Start of Block

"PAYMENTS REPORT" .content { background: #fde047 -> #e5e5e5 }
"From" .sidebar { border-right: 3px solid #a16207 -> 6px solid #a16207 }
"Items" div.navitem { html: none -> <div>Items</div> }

End of Block
Start of Block

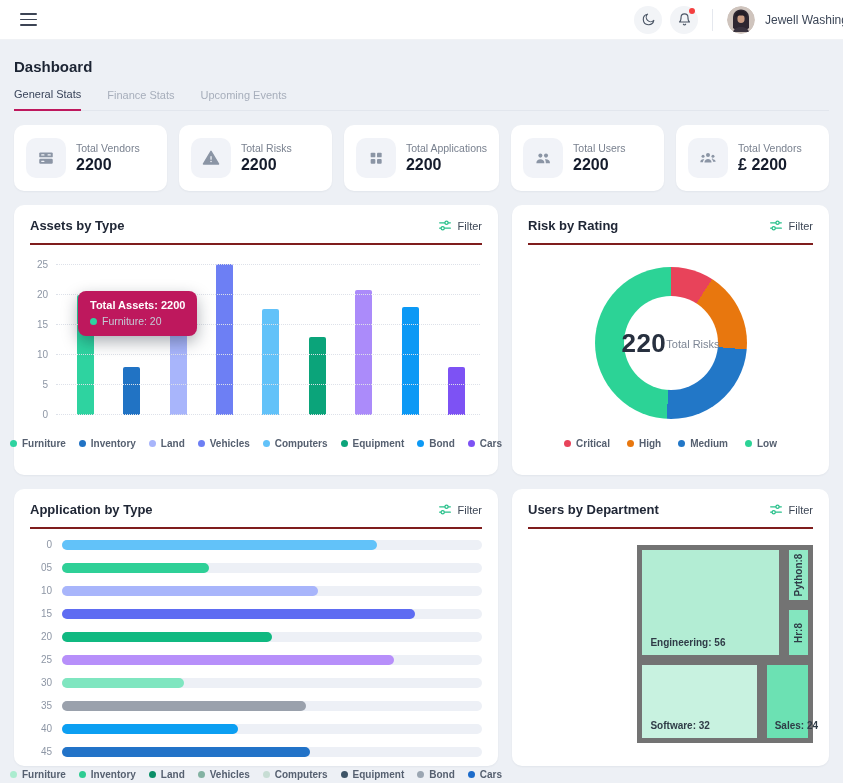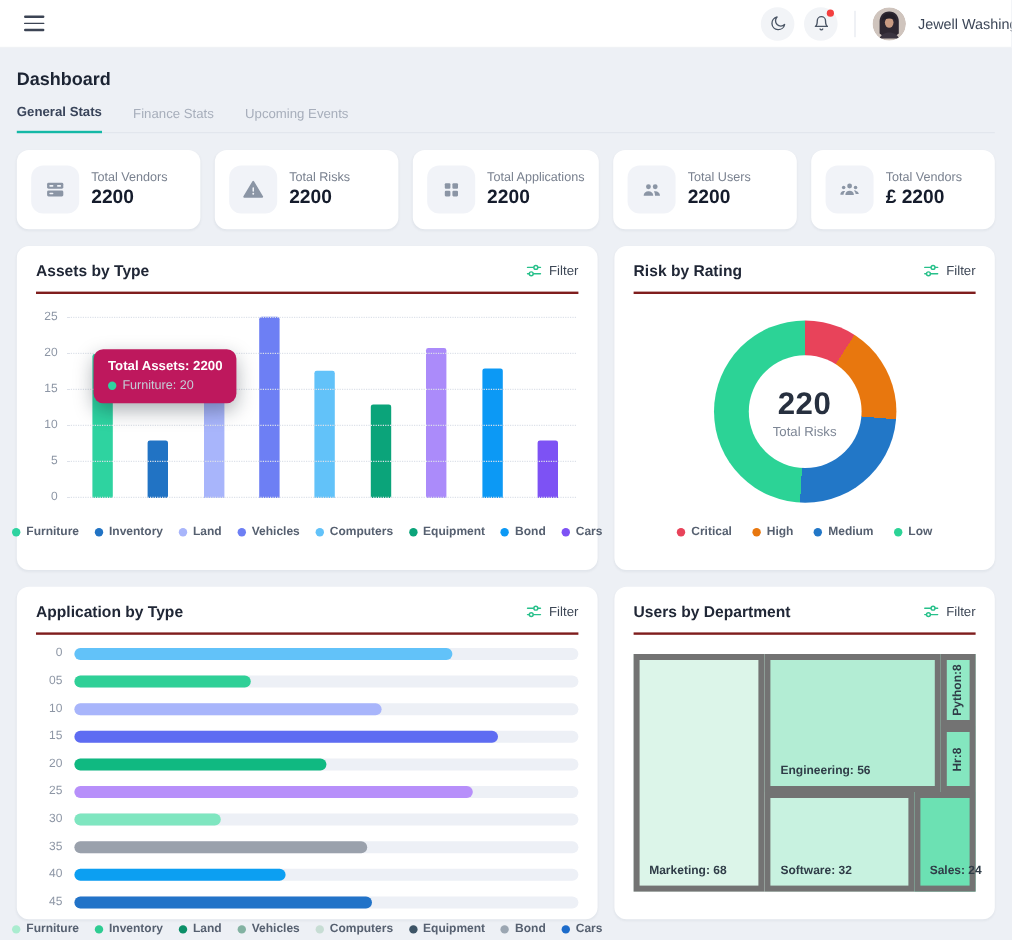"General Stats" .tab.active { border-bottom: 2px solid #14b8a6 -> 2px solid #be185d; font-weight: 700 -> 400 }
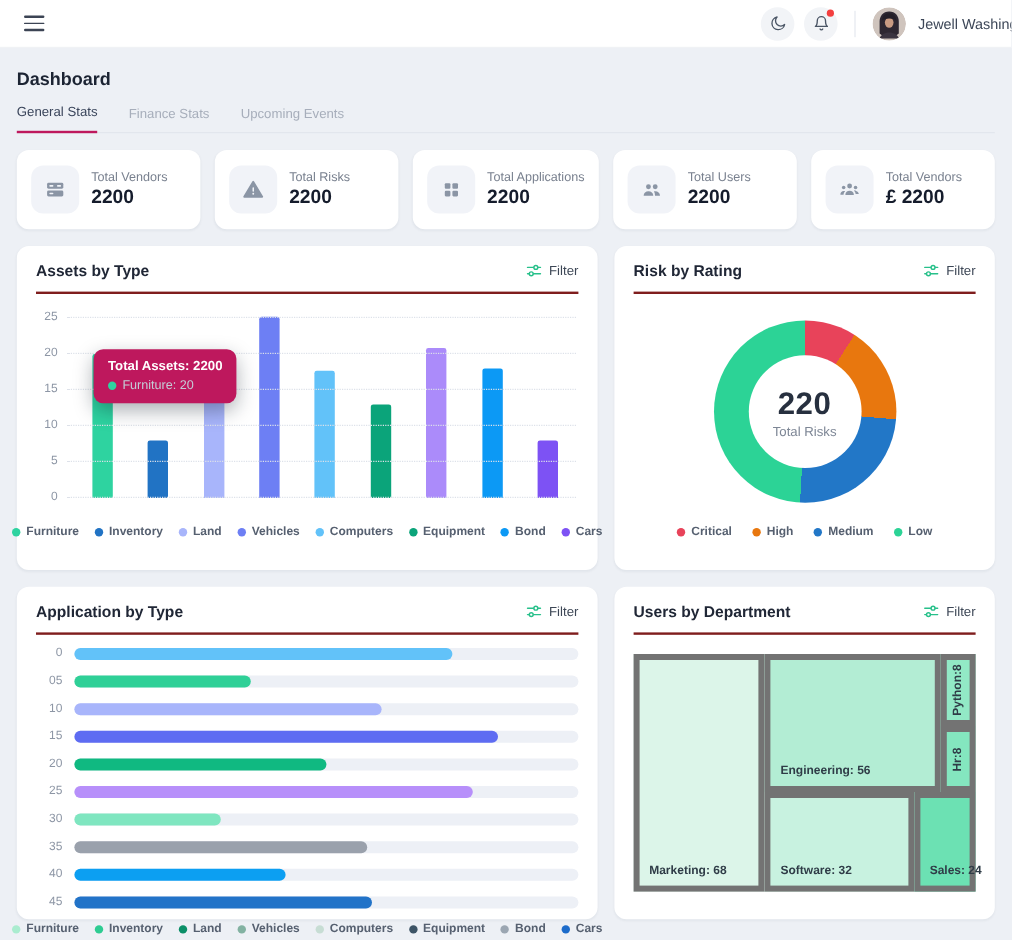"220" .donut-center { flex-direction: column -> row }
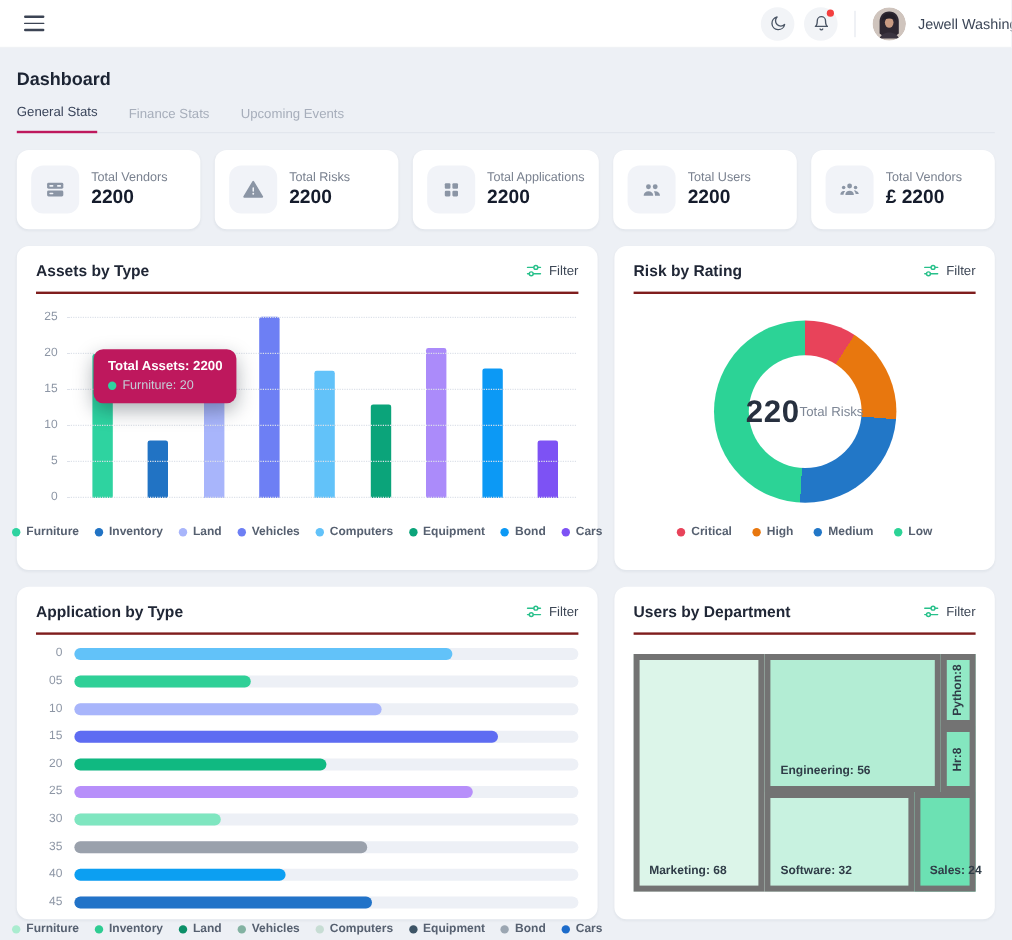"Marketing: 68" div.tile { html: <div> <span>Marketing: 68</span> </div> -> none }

End of Block

• What is expected:
Print exactly the lines above, between the one holding "background: #fde047 ->" and the one holding "html: none ->", inclusive, and nothing besides.

• Exercise solution:
"PAYMENTS REPORT" .content { background: #fde047 -> #e5e5e5 }
"From" .sidebar { border-right: 3px solid #a16207 -> 6px solid #a16207 }
"Items" div.navitem { html: none -> <div>Items</div> }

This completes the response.